Poster #101 - Montana Knight

Evaluating Current Single-Cell Annotation Methods in Pediatric Populations

Knight, Montana Department of Biomedical and Health Informatics, Children's Hospital of Philadelphia, Philadelphia, PA, USA Svirydava2, Maryia Division of Allergy and Immunology, Department of Pediatrics, The Children's Hospital of Philadelphia, Philadelphia, PA, USA Campos, Jose S. Division of Allergy and Immunology, Department of Pediatrics, The Children's Hospital of Philadelphia, Philadelphia, PA, USA Henrickson, Sarah E. Division of Allergy and Immunology, Department of Pediatrics, The Children's Hospital of Philadelphia, Philadelphia, PA, USA

Single-cell sequencing provides novel insights into the substantial heterogeneity of cell populations.
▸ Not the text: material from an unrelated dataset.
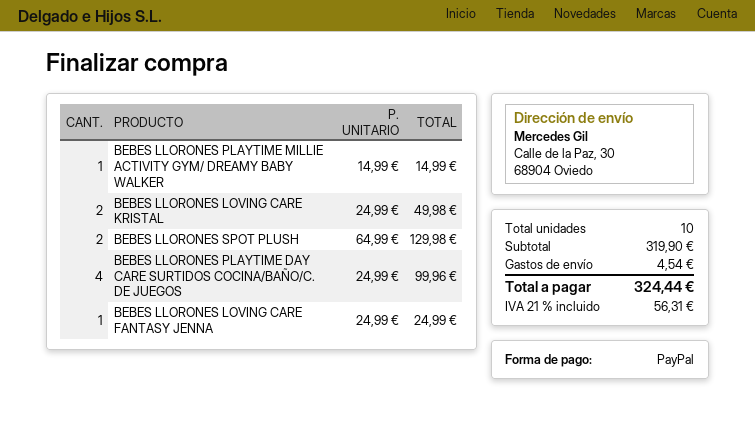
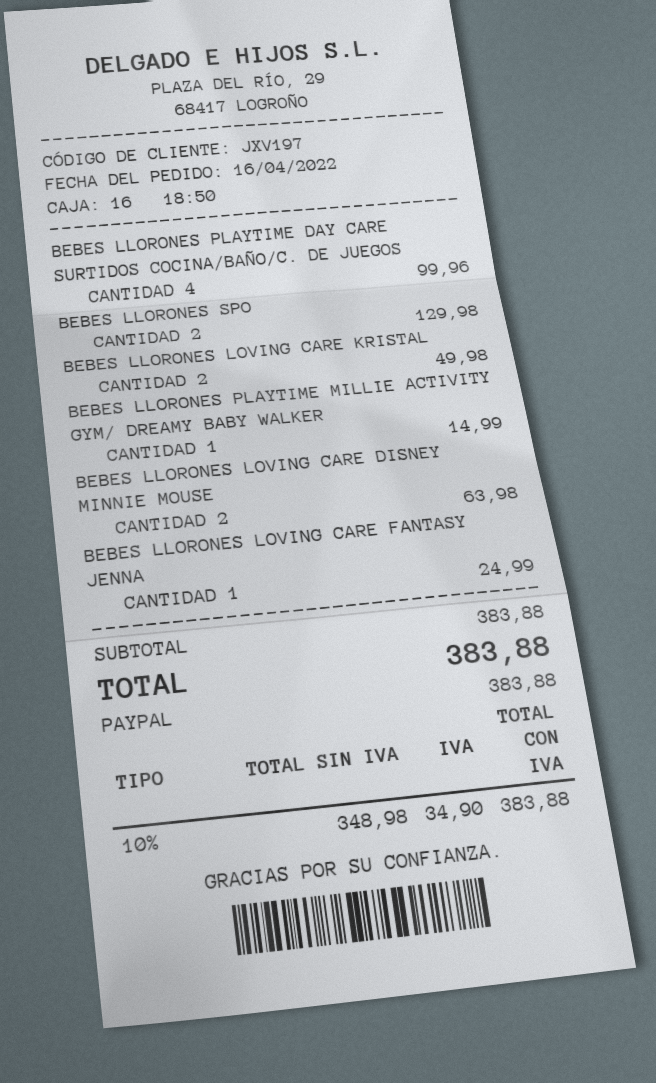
BEBES LLORONES LOVING CARE DISNEY MINNIE MOUSE: none -> 2 for 63.98
subtotal: 319.90 -> 383.88
shipping: 4.54 -> none
tax: 21% = 56.31 -> 10% = 34.90
total: 324.44 -> 383.88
Many strides have been made in the computational processing of single-cell data to aide in further understanding this cellular diversity. New methods and tools are continuously introduced to help with everything from initial read mapping to downstream analysis1-3. One essential step of the standard pipeline is identifying the types of cells in the dataset2,4. There are available tools that automatically annotate cell types for you, but annotations are often done manually2,4. In fact, manual annotations are typically encouraged, despite it being subjective and a potential bottleneck in the process2,5,6. Automatic annotation could save time and improve reproducibility between studies, but can be discrepancies in the results among the tools out there, leaving researchers with the burden of figuring out which method and reference dataset fits best for their data5,6. This is exemplified with pediatric populations, as many of the popular reference atlases are in adults, which may not necessarily translate to children7-9. Here, we evaluate current automated annotation tools by applying them to peripheral blood mononuclear cells (PBMCs) in a publicly available adult cohort, and a pediatric cohort from the Children's Hospital of Philadelphia. Methods were further evaluated against curated manual annotations. Finally, applicability of these automated tools in the pediatric immune landscape was assessed.